Politico is reporting that David Leonhardt, The New York Times’ Washington bureau chief, is stepping down and will be replaced by Carolyn Ryan, the Times’ political editor.
Leonhardt has been with the Times since 1999, and was named Washington bureau chief in 2011. He succeeded Dean Baquet, who was bumped up to managing editor.
Ryan was named political editor in May of this year. She previously served as the paper’s metro editor.
We reached out to the Times for comment and further information. We’ll update when we hear back.
Update (12:55 pm):
Jill Abramson sent out a memo explaining the changes. Leonhardt will now oversee a new vertical that will focus on the intersection of data and news (read: a new FiveThirtyEight). Also, the Times is launching a “tip sheet” startup for fans of Washington. Carl Hulse will be managing it. See below for Abramson’s full note.
With the 2014 election cycle about to gain full speed, I’m thrilled to announce the launch of two newsroom start ups as well as the appointment of a new Washington Bureau Chief, Carolyn Ryan.
The first of these new ventures will be at the nexus of data and news and will produce clear analytical reporting and writing on opinion polls, economic indicators, politics, policy, education, and sports. Several months ago, a newsroom committee set out to find a leader and an innovator who is comfortable with numeracy and adept at finding the story in the numbers. All roads led to David Leonhardt, who will be the Managing Editor of this start up. David will manage a newly assembled team of reporters, graphics editors, economists, historians and political scientists. After a successful run as Washington Bureau Chief, David returns to his roots: explaining complicated stuff to our readers in his own engaging voice. Under David’s leadership of the Washington Bureau our coverage continued to lead on everything from the Supreme Court to National Security. He has revamped our economic coverage and transformed the Washington report on the web.
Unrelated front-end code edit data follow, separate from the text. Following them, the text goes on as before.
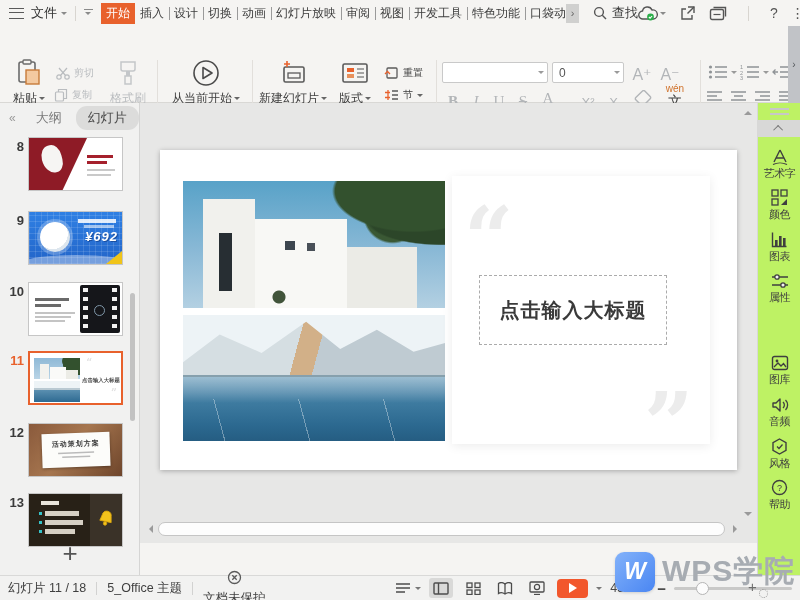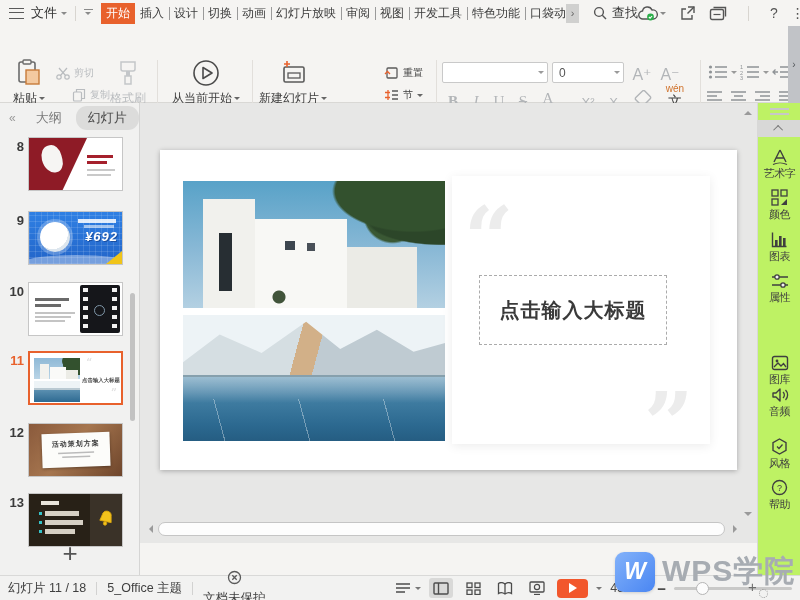--- a/index.html
+++ b/index.html
@@ -260,21 +260,21 @@
         </span>
     </div>
     <div class="smallrow" style="left:56px;top:40px;">
       <svg width="14" height="13" viewBox="0 0 14 13">
           <circle cx="3" cy="10" r="2.2" fill="none" stroke="#b9bcbf" stroke-width="1.2"></circle>
           <circle cx="11" cy="10" r="2.2" fill="none" stroke="#b9bcbf" stroke-width="1.2"></circle>
           <path d="M4.5 8.5L11 1M9.5 8.5L3 1" stroke="#b9bcbf" stroke-width="1.2"></path>
         </svg>
       <span>剪切</span>
     </div>
-    <div class="smallrow" style="left:72px;top:62px;">
+    <div class="smallrow" style="left:54px;top:62px;">
       <svg width="14" height="14" viewBox="0 0 14 14">
           <rect x="1.5" y="4" width="8" height="9" rx="1" fill="none" stroke="#b9bcbf" stroke-width="1.2"></rect>
           <path d="M4.5 4V1.5h8v9H10" fill="none" stroke="#b9bcbf" stroke-width="1.2"></path>
         </svg>
       <span>复制</span>
     </div>
     <div class="bigbtn dis" style="left:104px;top:32px;width:48px;">
       <div class="bicon">
         <svg width="24" height="26" viewBox="0 0 24 26">
             <path d="M5 2h14v7a2 2 0 0 1-2 2H7a2 2 0 0 1-2-2z" fill="none" stroke="#c3c6c9" stroke-width="1.5"></path>
@@ -303,20 +303,34 @@
     <div class="bigbtn" style="left:256px;top:32px;width:74px;">
       <div class="bicon">
         <svg width="28" height="26" viewBox="0 0 28 26">
             <rect x="5" y="7" width="20" height="15" rx="1.5" fill="none" stroke="#5a5a5a" stroke-width="1.6"></rect>
             <rect x="9" y="13" width="12" height="5" fill="none" stroke="#5a5a5a" stroke-width="1.3"></rect>
             <path d="M8 1v6M5 4h6" stroke="#e8612c" stroke-width="1.6"></path>
           </svg>
       </div>
       <span class="blabel">
           <span>新建幻灯片</span>
+          <span class="ar-d" style="border-top-color:#666;"></span>
+        </span>
+    </div>
+    <div class="bigbtn" style="left:332px;top:32px;width:46px;">
+      <div class="bicon">
+        <svg width="28" height="24" viewBox="0 0 28 24">
+            <rect x="2" y="3" width="24" height="18" rx="1.5" fill="none" stroke="#5a5a5a" stroke-width="1.6"></rect>
+            <rect x="6" y="7" width="7" height="4" fill="#e8612c"></rect>
+            <rect x="6" y="13" width="7" height="4" fill="#e8915c"></rect>
+            <path d="M16 8h7M16 12h7M16 16h7" stroke="#8a8a8a" stroke-width="1.4"></path>
+          </svg>
+      </div>
+      <span class="blabel">
+          <span>版式</span>
           <span class="ar-d" style="border-top-color:#666;"></span>
         </span>
     </div>
     <div class="smallrow" style="left:384px;top:40px;color:#3e3e3e;justify-content:center;">
       <svg width="15" height="14" viewBox="0 0 15 14">
           <rect x="3" y="2" width="10" height="10" rx="1" fill="none" stroke="#5a5a5a" stroke-width="1.3"></rect>
           <path d="M1 8l2.5-2.5L6 8" fill="none" stroke="#e8612c" stroke-width="1.3"></path>
         </svg>
       <span>重置</span>
     </div>
@@ -542,21 +556,21 @@
       <span class="lbl">属性</span>
     </div>
     <div class="rp-item" style="top:252px;">
       <svg width="18" height="16" viewBox="0 0 18 16" style="margin:0 auto;">
           <rect x="1.5" y="1.5" width="15" height="13" rx="2" fill="none" stroke="#3f3f3f" stroke-width="1.4"></rect>
           <circle cx="6" cy="6" r="1.4" fill="#3f3f3f"></circle>
           <path d="M3 12l4-4 3 3 2.5-2.5L15 12" fill="none" stroke="#3f3f3f" stroke-width="1.3"></path>
         </svg>
       <span class="lbl">图库</span>
     </div>
-    <div class="rp-item" style="top:284px;">
+    <div class="rp-item" style="top:294px;">
       <svg width="18" height="16" viewBox="0 0 18 16" style="margin:0 auto;">
           <path d="M2 6v4h3l4 4V2L5 6z" fill="none" stroke="#3f3f3f" stroke-width="1.4" stroke-linejoin="round"></path>
           <path d="M12 5a4 4 0 0 1 0 6M14.5 3a7 7 0 0 1 0 10" fill="none" stroke="#3f3f3f" stroke-width="1.3"></path>
         </svg>
       <span class="lbl">音频</span>
     </div>
     <div class="rp-item" style="top:335px;">
       <svg width="17" height="17" viewBox="0 0 17 17" style="margin:0 auto;">
           <path d="M8.5 1l6.5 3.75v7.5L8.5 16 2 12.25v-7.5z" fill="none" stroke="#3f3f3f" stroke-width="1.4"></path>
           <path d="M6 8.5l2 2 3.5-4" fill="none" stroke="#3f3f3f" stroke-width="1.3"></path>

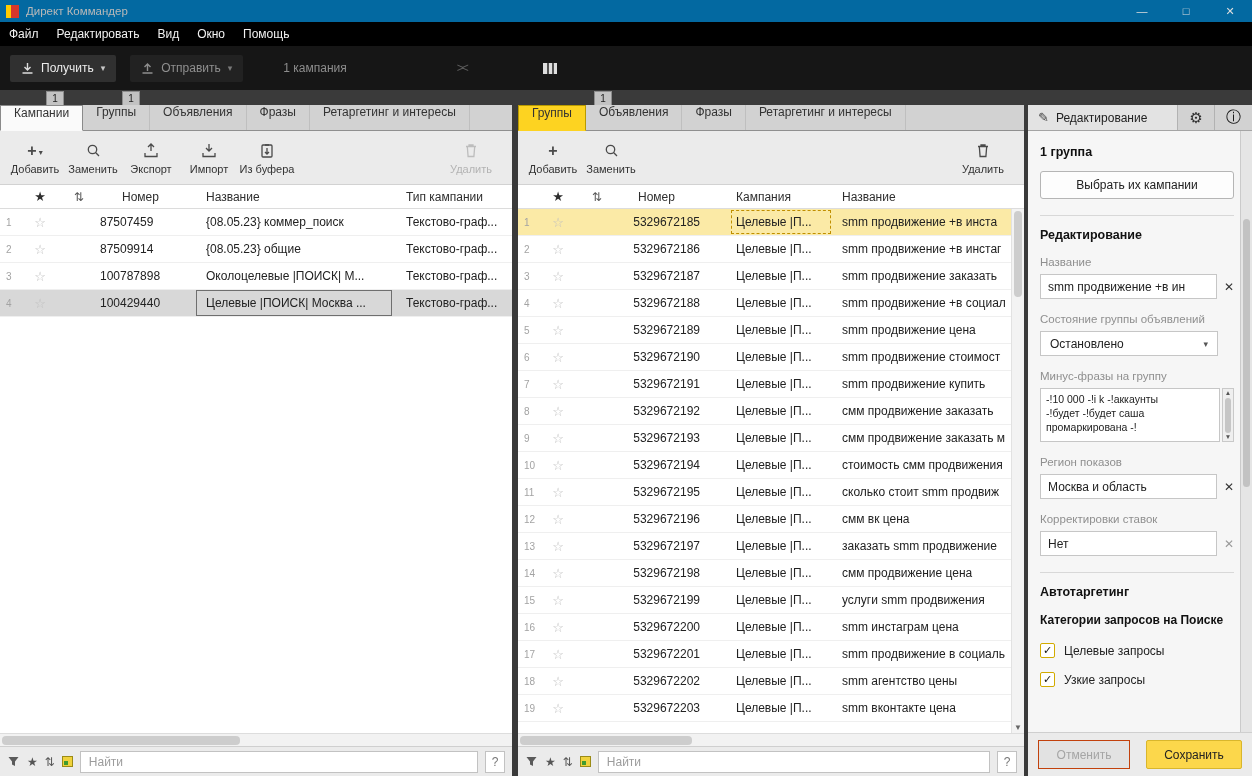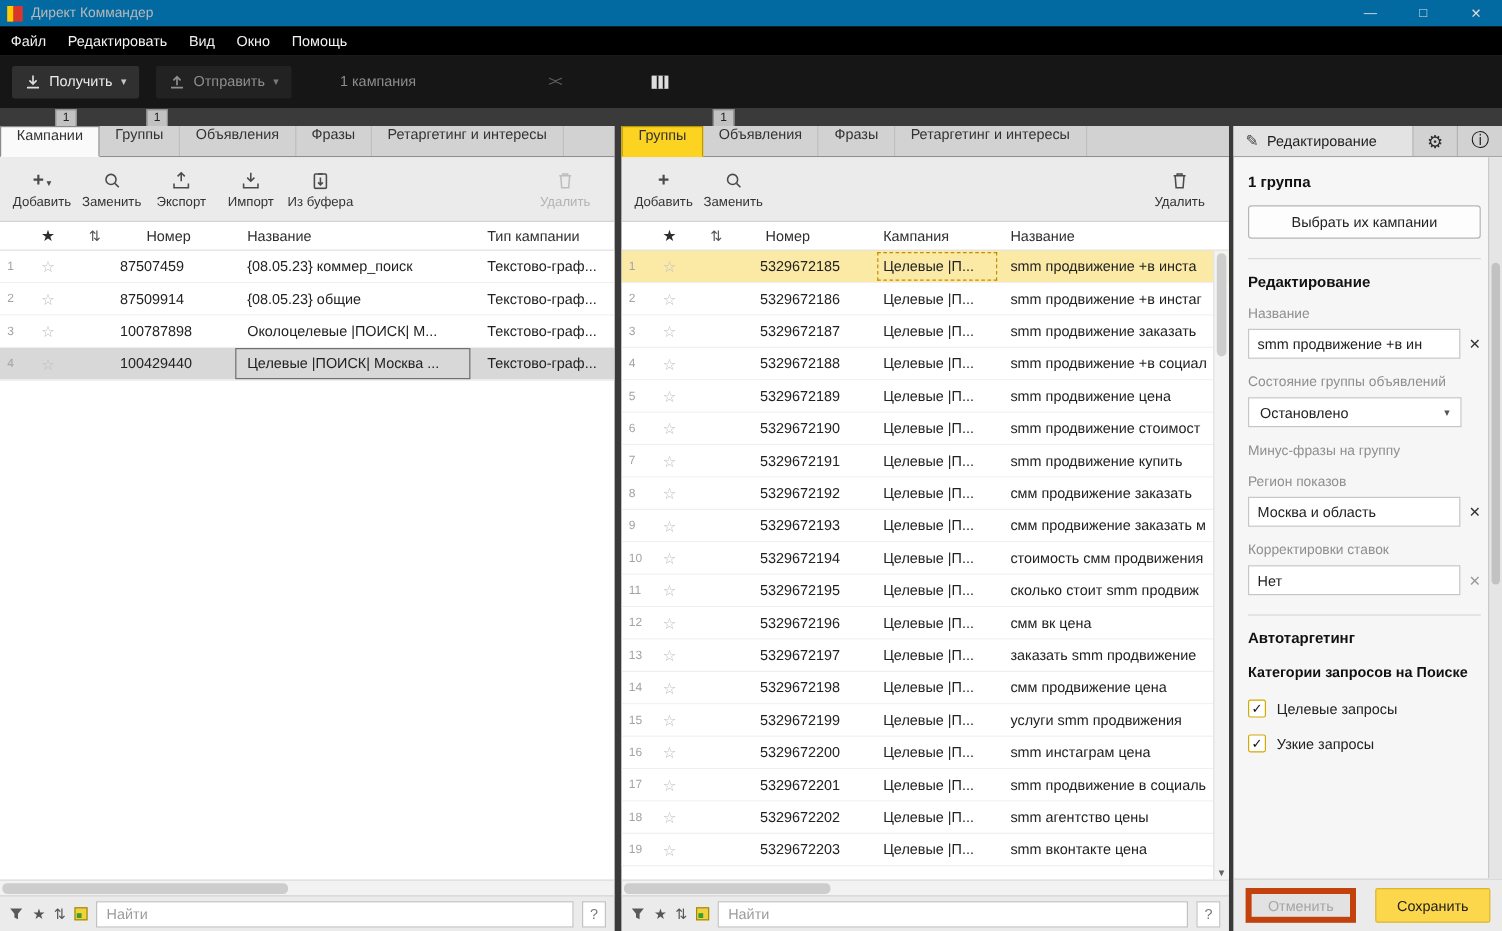--- a/index.html
+++ b/index.html
@@ -126,21 +126,21 @@
   .ta-row { display:flex; gap:2px; }
   .ta { flex:1; height:54px; border:1px solid #c6c6c6; background:#fff; padding:3px 5px; font-size:10.5px; line-height:1.35; color:#222; white-space:pre-wrap; overflow:hidden; }
   .mini-scroll { width:12px; height:54px; border:1px solid #c9c9c9; background:#efefef; display:flex; flex-direction:column; align-items:center; justify-content:space-between; padding:1px 0; }
   .mini-scroll .ar { font-size:6.5px; color:#555; line-height:1; }
   .mini-scroll .mthumb { width:6px; flex:1; margin:1px 0; background:#c6c6c6; border-radius:3px; }
   .cat-label { font-weight:bold; font-size:12px; color:#111; margin:12px 0 4px; line-height:1.5; }
   .check-row { display:flex; align-items:center; gap:9px; margin:14px 0; }
   .checkbox { width:15px; height:15px; border:1px solid #d2ab00; border-radius:2px; background:#fff; display:flex; align-items:center; justify-content:center; font-size:11px; color:#111; }
   .check-label { color:#222; }
   .edit-footer { height:44px; background:#ebebeb; border-top:1px solid #cfcfcf; display:flex; align-items:center; justify-content:space-between; padding:0 10px; }
-  .btn-cancel { width:92px; height:29px; background:#e2e2e2; border:5px solid #c2410c; color:#a5a5a5; font-size:12px; font-family:inherit; }
+  .btn-cancel { width:92px; height:29px; background:#e2e2e2; border:1px solid #c2410c; color:#a5a5a5; font-size:12px; font-family:inherit; }
   .btn-save { width:96px; height:29px; background:#fcd74b; border:1px solid #d9b62c; border-radius:2px; color:#222; font-size:12px; font-family:inherit; }
 </style>
 </head>
 <body>
 
 <div class="titlebar">
   <span class="app-logo"></span>
   <span class="win-title">Директ Коммандер</span>
   <div class="win-controls">
     <span class="win-btn">—</span>
@@ -595,20 +595,30 @@
           <span class="clear-x">✕</span>
         </div>
 
         <div class="field-label">Состояние группы объявлений</div>
         <div class="select-box">
           <span>Остановлено</span>
           <span class="chev">▾</span>
         </div>
 
         <div class="field-label">Минус-фразы на группу</div>
+        <div class="ta-row">
+          <div class="ta">-!10 000 -!i k -!аккаунты
+-!будет -!будет саша
+промаркирована -!</div>
+          <div class="mini-scroll">
+            <span class="ar">▲</span>
+            <span class="mthumb"></span>
+            <span class="ar">▼</span>
+          </div>
+        </div>
 
         <div class="field-label">Регион показов</div>
         <div class="input-row">
           <input class="text-input" value="Москва и область" style="">
           <span class="clear-x">✕</span>
         </div>
 
         <div class="field-label">Корректировки ставок</div>
         <div class="input-row">
           <input class="text-input" value="Нет" style="">

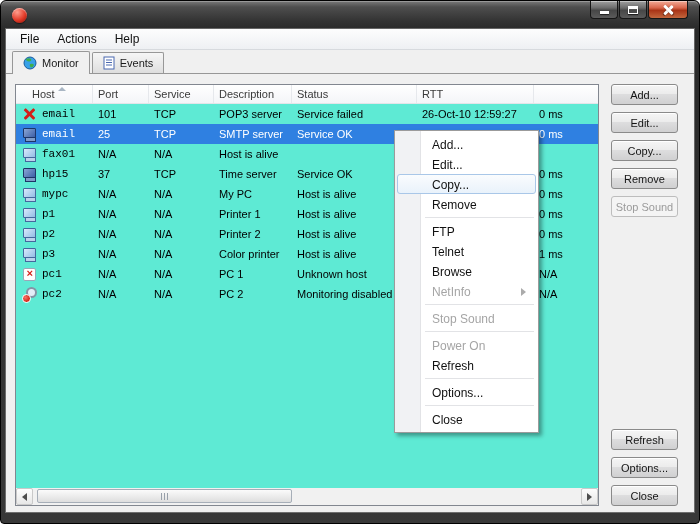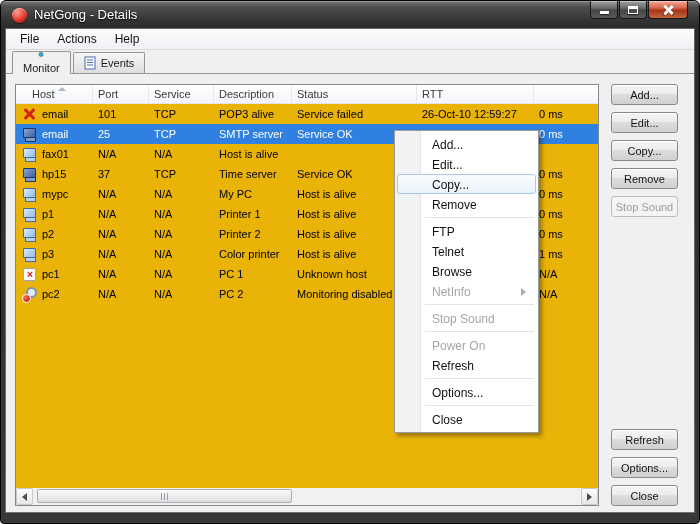--- a/index.html
+++ b/index.html
@@ -52,46 +52,46 @@
     font-size: 12px; color: #111; padding-left: 5px; display: flex; align-items: center;
   }
   .menu-label { padding: 12px 9px; line-height: 20px; cursor: default; }
 
   .tabstrip { height: 24px; background: #f0f0f0; border-bottom: 1px solid #979797; display: flex; align-items: flex-end; padding-left: 6px; position: relative; }
   .tab {
     display: flex; align-items: center; gap: 5px; height: 21px; padding: 0 10px; font-size: 11px; color: #1a1a1a;
     border: 1px solid #979797; border-bottom: none; border-radius: 2px 2px 0 0;
     background: linear-gradient(#f6f6f6, #dedede); margin-right: 2px; position: relative; cursor: default;
   }
-  .tab.active { height: 23px; background: #f0f0f0; margin-bottom: -1px; z-index: 2; flex-direction: column; }
+  .tab.active { height: 23px; background: #f0f0f0; margin-bottom: -1px; z-index: 2; }
 
   .content { position: absolute; left: 0; right: 0; top: 46px; bottom: 0; }
 
   
-  .table { position: absolute; left: 9px; top: 9px; width: 584px; height: 422px; background: #eab308; border: 1px solid #828790; }
+  .table { position: absolute; left: 9px; top: 9px; width: 584px; height: 422px; background: #5eead4; border: 1px solid #828790; }
   .thead {
     display: grid; grid-template-columns: 77px 56px 65px 78px 125px 117px 62px 1fr;
     height: 19px; background: linear-gradient(#ffffff, #f4f5f8); border-bottom: 1px solid #e3e5e9;
     font-size: 11px; color: #3a3a3a;
   }
   .th { padding-left: 5px; line-height: 18px; border-right: 1px solid #e6e8ec; overflow: hidden; white-space: nowrap; cursor: default; }
   .th-host { padding-left: 16px; position: relative; }
   .th-filler { border-right: none; }
   .sort-asc {
     position: absolute; left: 42px; top: 2px; width: 0; height: 0;
     border-left: 4px solid transparent; border-right: 4px solid transparent; border-bottom: 4px solid #a9b6c4;
   }
   .tbody { position: relative; }
   .table-row {
     display: grid; grid-template-columns: 77px 56px 65px 78px 125px 117px 62px 1fr;
     height: 20px; line-height: 20px; font-size: 11px; color: #000; cursor: default;
   }
   .table-row.selected { background: #2f80e1; color: #fff; }
   .cell { padding-left: 5px; overflow: hidden; white-space: nowrap; }
-  .c-host { display: flex; align-items: center; gap: 5px; padding-left: 6px; }
+  .c-host { display: flex; align-items: center; gap: 5px; padding-left: 6px; font-family: Liberation Mono, monospace; }
 
   
   .icon { display: inline-block; width: 15px; height: 14px; position: relative; flex: 0 0 15px; }
   .ic-fail::before, .ic-fail::after { content: ""; position: absolute; left: 6px; top: 0; width: 3px; height: 14px; background: #d32018; border-radius: 1px; }
   .ic-fail::before { transform: rotate(45deg); }
   .ic-fail::after  { transform: rotate(-45deg); }
   .ic-pc::before {
     content: ""; position: absolute; left: 1px; top: 1px; width: 11px; height: 8px; border-radius: 1px;
     border: 1px solid #44679c; background: linear-gradient(135deg, #d8eafb, #93bce5);
   }
@@ -151,21 +151,20 @@
     border-top: 4px solid transparent; border-bottom: 4px solid transparent; border-left: 5px solid #ababab;
   }
 </style>
 </head>
 <body>
 
 <div class="window">
 
   <div class="titlebar">
     <span class="app-icon"></span>
-    <span class="title">NetGong - Details</span>
     <div class="win-controls">
       <div class="winbtn">
           <span class="glyph-min"></span>
         </div>
       <div class="winbtn">
           <span class="glyph-max"></span>
         </div>
       <div class="winbtn close">
           <span class="glyph-x"></span>
         </div>
@@ -215,21 +214,21 @@
 
         <div class="tbody">
 
           <div class="table-row">
             <span class="cell c-host">
                 <i class="icon ic-fail"></i>
                 <span>email</span>
               </span>
             <span class="cell">101</span>
             <span class="cell">TCP</span>
-            <span class="cell">POP3 alive</span>
+            <span class="cell">POP3 server</span>
             <span class="cell">Service failed</span>
             <span class="cell">26-Oct-10 12:59:27</span>
             <span class="cell">0 ms</span>
           </div>
 
           <div class="table-row selected">
             <span class="cell c-host">
                 <i class="icon ic-net"></i>
                 <span>email</span>
               </span>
The second start up is an early morning news tip sheet that sets up the Washington day for our readers, much as the popular New York Today report does for our readers in the metropolitan area. It will point out events and stories of interest in the political realm and be written with voice and edge. It will harvest the best tweets of bureau reporters and aggregate other elements from the Washington news report. The Managing Editor of this start up has to be someone who knows every cranny of the Capitol and the inside dope about Congress and the White House. The editor also has to have perfect pitch for what is interesting and important and for how to separate this from all the noise out there. The best candidate for this job was just as obvious: Carl Hulse. Carl will not only be Managing Editor of this start up, he will also continue to write agenda-setting pieces for the home and front pages as Chief Washington Correspondent.
David Sanger, who held that distinction for seven years writing on a range of issues from the global economy to terrorism will now concentrate on cyber warfare and national security issues.
The work of the start ups (both to be named later) will be done by existing and new staff. There will be more to say on that soon.
Carolyn Ryan, an inspired and energetic editor with an eye for talent will become our new Washington Bureau Chief. Carolyn’s leadership skills and her deep understanding of politics have been evident in our coverage of countless high-impact stories, like the New York City mayoral race and the downfall of Eliot Spitzer. A former deputy managing editor of The Boston Globe, she has proven herself as a leader of our most sensitive political reporting. She has also mastered policy issues, like health and the environment. Her tenure as political editor has already resulted in agenda-setting pieces and fantastic new hires. Since it no longer makes sense to separate political coverage from the rest of the Washington report, Carolyn will reintegrate them, coordinating a team of reporters in New York as well as the entire Washington bureau.
These changes will take effect Dec. 15.